■ **What the exercise asks**:
Write each entry out again exactly, with nothing omitted.

■ **Exercise data**:

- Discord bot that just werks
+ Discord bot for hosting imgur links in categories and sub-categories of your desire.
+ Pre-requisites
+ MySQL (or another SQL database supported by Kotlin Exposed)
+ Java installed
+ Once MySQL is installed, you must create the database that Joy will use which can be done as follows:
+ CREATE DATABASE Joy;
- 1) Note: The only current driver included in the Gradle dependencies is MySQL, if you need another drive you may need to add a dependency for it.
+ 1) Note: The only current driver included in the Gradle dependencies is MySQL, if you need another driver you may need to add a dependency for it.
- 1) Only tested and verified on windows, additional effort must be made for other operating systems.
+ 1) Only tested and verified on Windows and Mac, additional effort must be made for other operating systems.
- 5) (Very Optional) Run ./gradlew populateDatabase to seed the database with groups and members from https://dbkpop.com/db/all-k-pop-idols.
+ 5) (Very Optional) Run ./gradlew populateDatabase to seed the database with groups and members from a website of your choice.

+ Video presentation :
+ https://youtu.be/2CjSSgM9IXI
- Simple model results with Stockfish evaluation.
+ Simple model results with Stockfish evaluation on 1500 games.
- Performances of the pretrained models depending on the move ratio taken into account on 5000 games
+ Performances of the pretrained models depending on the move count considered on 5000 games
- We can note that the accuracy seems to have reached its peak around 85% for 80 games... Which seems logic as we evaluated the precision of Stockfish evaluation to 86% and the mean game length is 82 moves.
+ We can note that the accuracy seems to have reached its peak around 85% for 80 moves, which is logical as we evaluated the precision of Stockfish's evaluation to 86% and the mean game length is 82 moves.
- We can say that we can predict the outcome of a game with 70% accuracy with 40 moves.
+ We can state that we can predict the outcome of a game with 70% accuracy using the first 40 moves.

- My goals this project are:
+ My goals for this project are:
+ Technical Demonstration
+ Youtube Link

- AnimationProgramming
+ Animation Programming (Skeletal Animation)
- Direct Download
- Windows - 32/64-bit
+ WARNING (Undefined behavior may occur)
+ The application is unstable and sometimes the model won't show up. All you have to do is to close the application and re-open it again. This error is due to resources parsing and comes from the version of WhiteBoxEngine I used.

■ **Reply**:
- Discord bot that just werks
+ Discord bot for hosting imgur links in categories and sub-categories of your desire.
+ Pre-requisites
+ MySQL (or another SQL database supported by Kotlin Exposed)
+ Java installed
+ Once MySQL is installed, you must create the database that Joy will use which can be done as follows:
+ CREATE DATABASE Joy;
- 1) Note: The only current driver included in the Gradle dependencies is MySQL, if you need another drive you may need to add a dependency for it.
+ 1) Note: The only current driver included in the Gradle dependencies is MySQL, if you need another driver you may need to add a dependency for it.
- 1) Only tested and verified on windows, additional effort must be made for other operating systems.
+ 1) Only tested and verified on Windows and Mac, additional effort must be made for other operating systems.
- 5) (Very Optional) Run ./gradlew populateDatabase to seed the database with groups and members from https://dbkpop.com/db/all-k-pop-idols.
+ 5) (Very Optional) Run ./gradlew populateDatabase to seed the database with groups and members from a website of your choice.

+ Video presentation :
+ https://youtu.be/2CjSSgM9IXI
- Simple model results with Stockfish evaluation.
+ Simple model results with Stockfish evaluation on 1500 games.
- Performances of the pretrained models depending on the move ratio taken into account on 5000 games
+ Performances of the pretrained models depending on the move count considered on 5000 games
- We can note that the accuracy seems to have reached its peak around 85% for 80 games... Which seems logic as we evaluated the precision of Stockfish evaluation to 86% and the mean game length is 82 moves.
+ We can note that the accuracy seems to have reached its peak around 85% for 80 moves, which is logical as we evaluated the precision of Stockfish's evaluation to 86% and the mean game length is 82 moves.
- We can say that we can predict the outcome of a game with 70% accuracy with 40 moves.
+ We can state that we can predict the outcome of a game with 70% accuracy using the first 40 moves.

- My goals this project are:
+ My goals for this project are:
+ Technical Demonstration
+ Youtube Link

- AnimationProgramming
+ Animation Programming (Skeletal Animation)
- Direct Download
- Windows - 32/64-bit
+ WARNING (Undefined behavior may occur)
+ The application is unstable and sometimes the model won't show up. All you have to do is to close the application and re-open it again. This error is due to resources parsing and comes from the version of WhiteBoxEngine I used.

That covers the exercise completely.